# Schalter 40A gesucht



## server (3. Mai 2005)

Hi,

Ich suche einen Schalter für 24 V Gleichstrom, der bis 40A schaltet...
Ich weiss, höt sich jetzt etwas hoch an, aber ich will mit zwei Batterien einen 500 Watt Motor antreiben.....

Also, wenn jemand zufällig weiss, wo ich so einen Schalter bekommen könnte, wäre ich für diese Information sehr dankbar 

mfg
server


----------



## Skinner (3. Mai 2005)

Naja den Schalter will ich nicht sehen^^

Ich würde dir sowieso bei sollen Strömen eine Schaltung über ein Relais empfehlen. Geht einfach und kann auch mehr Strom schalten


----------



## server (3. Mai 2005)

ja....ist nur wahrscheinlich sehr teuer, oder?

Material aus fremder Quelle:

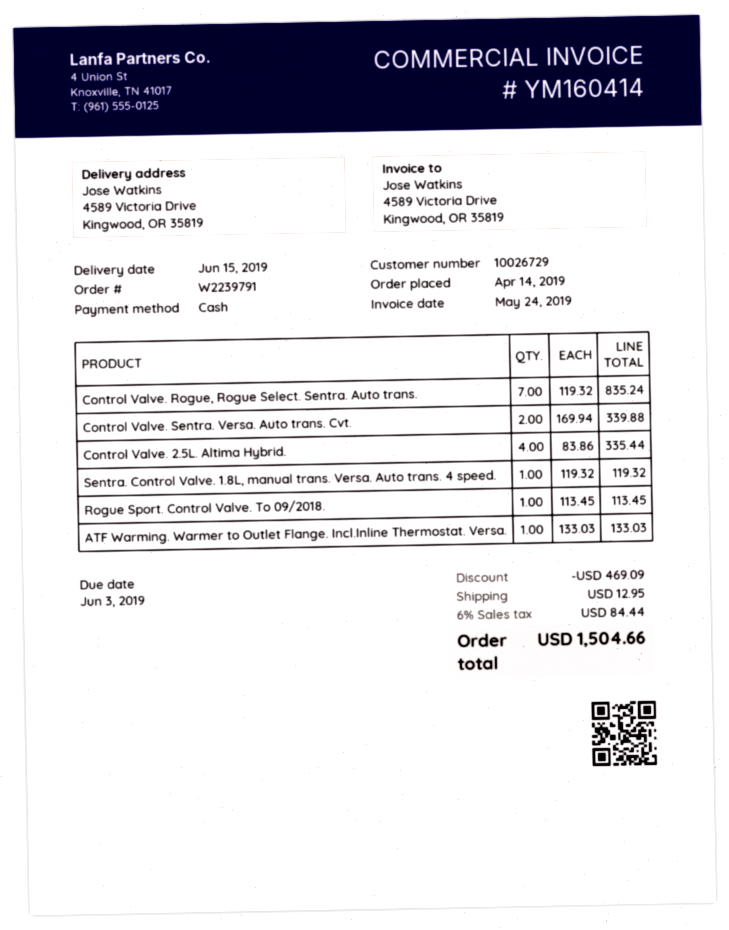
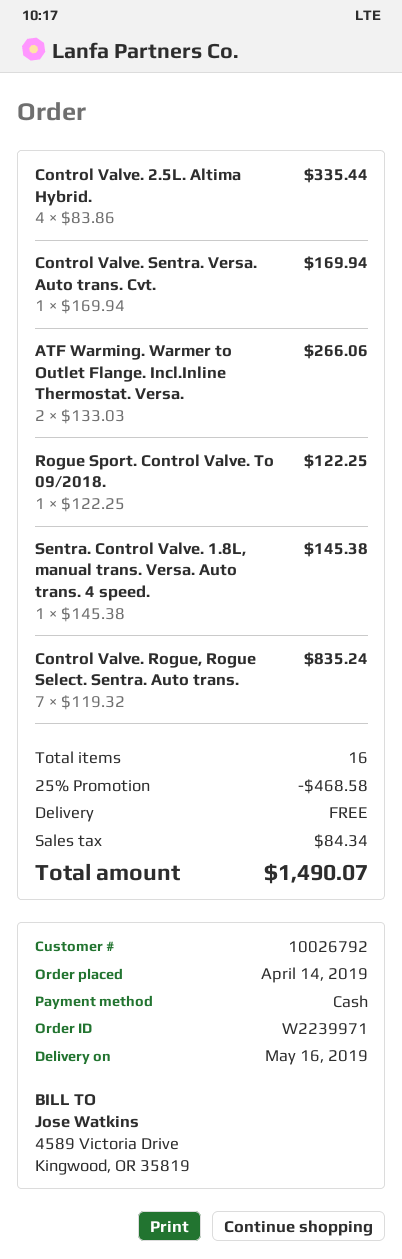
order number: W2239791 -> W2239971
delivery date: 2019-06-15 -> 2019-05-16
customer number: 10026729 -> 10026792
Control Valve. Sentra. Versa. Auto trans. Cvt.: 2 x 169.94 = 339.88 -> 1 x 169.94 = 169.94
Sentra. Control Valve. 1.8L, manual trans. Versa. Auto trans. 4 speed.: 1 x 119.32 = 119.32 -> 1 x 145.38 = 145.38
Rogue Sport. Control Valve. To 09/2018.: 1 x 113.45 = 113.45 -> 1 x 122.25 = 122.25
ATF Warming. Warmer to Outlet Flange. Incl.Inline Thermostat. Versa.: 1 x 133.03 = 133.03 -> 2 x 133.03 = 266.06
discount: 469.09 -> 468.58
shipping: 12.95 -> 0.00
tax: 84.44 -> 84.34
total: 1504.66 -> 1490.07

und wo bekommt man so ein relais? Sagen wir mit 2 Schliessern und 2 Öffnern?


----------



## server (3. Mai 2005)

Hi,

Vielleicht hab ich da was falsch verstanden: ein Relais ist doch ein Schütz, oder?

Also eine Einheit aus einer Magnetspule, die über den Steuerstrom akktiviert wird und dann die Schliesser und Öffner schaltet.

So etwas brauche ich nämlich 
(2 Stück davon).
Und zusätzlich noch 3 Schalter für Selbshaltung und Ausschalten.
Für 24V DC 40A.

Gehts das, gibts das?


----------



## melmager (4. Mai 2005)

Wende dich am besten an einen Schaltschrankbauer
die sollten dir sowas zukommen lassen können 

ps du brauchst nur 1 Schliesser am Schütz für die Selbsthaltung

Dann Taster Öffner zum ausmachen
und Taster Schliesser zum anmachen

was auch machbar ist: ein Relais mit 4 mal Umschalter mit 16A Schaltleistung
3 Kontakte paralell schalten für dem Motor einer für die selbsthaltung


----------



## Skinner (4. Mai 2005)

Ein Relais ist eigentlich ein Schütz mit einem Schließer.

Die Selbsthaltung läuft einfach ab.

Du nimmst einen Taster mit der Steuerspannung für die Spule vom Schütz und parallel dazu hängst du einen Schließerkontakt vom Schütz. Zum Ausschalten baust du einfach vor das ganze einen Öffner.

Wenn du vor hast mit Hilfe von 2 Schützen den Motor zu steuern (linkslauf, rechtslauf), so ist er erforderlich das du einen Öffnerkontakt vom jeweils anderen Schutz in die Einschaltschaltung des Schützes einbaust. Damit verhindert man das einschalten beider Schützen. Dabei ist zu beachten das man zwischen direkt und indirektumschalten schon beim Aufbau wählen muss. D.h. entweder man muss zuerst den einen Schütz ausschalten um den anderen Einzuschalten oder man schaltet durch einschalten des einen Schützes den anderen aus.


----------



## server (4. Mai 2005)

Hi,

Danke, ich kenne mich mit den Schaltvorgängen, Plänen und Selbshaltungen aus.
Ich brauche deswegen zwei Schütz, weil der Motor 4 Pole hat und damit die Drehzahl gesteuert wird. Also zwei Pole werden über den ersten Schütz geschaltet und die anderen beiden über einen Schliesser des ersten Schütz und den zweiten Schütz.


----------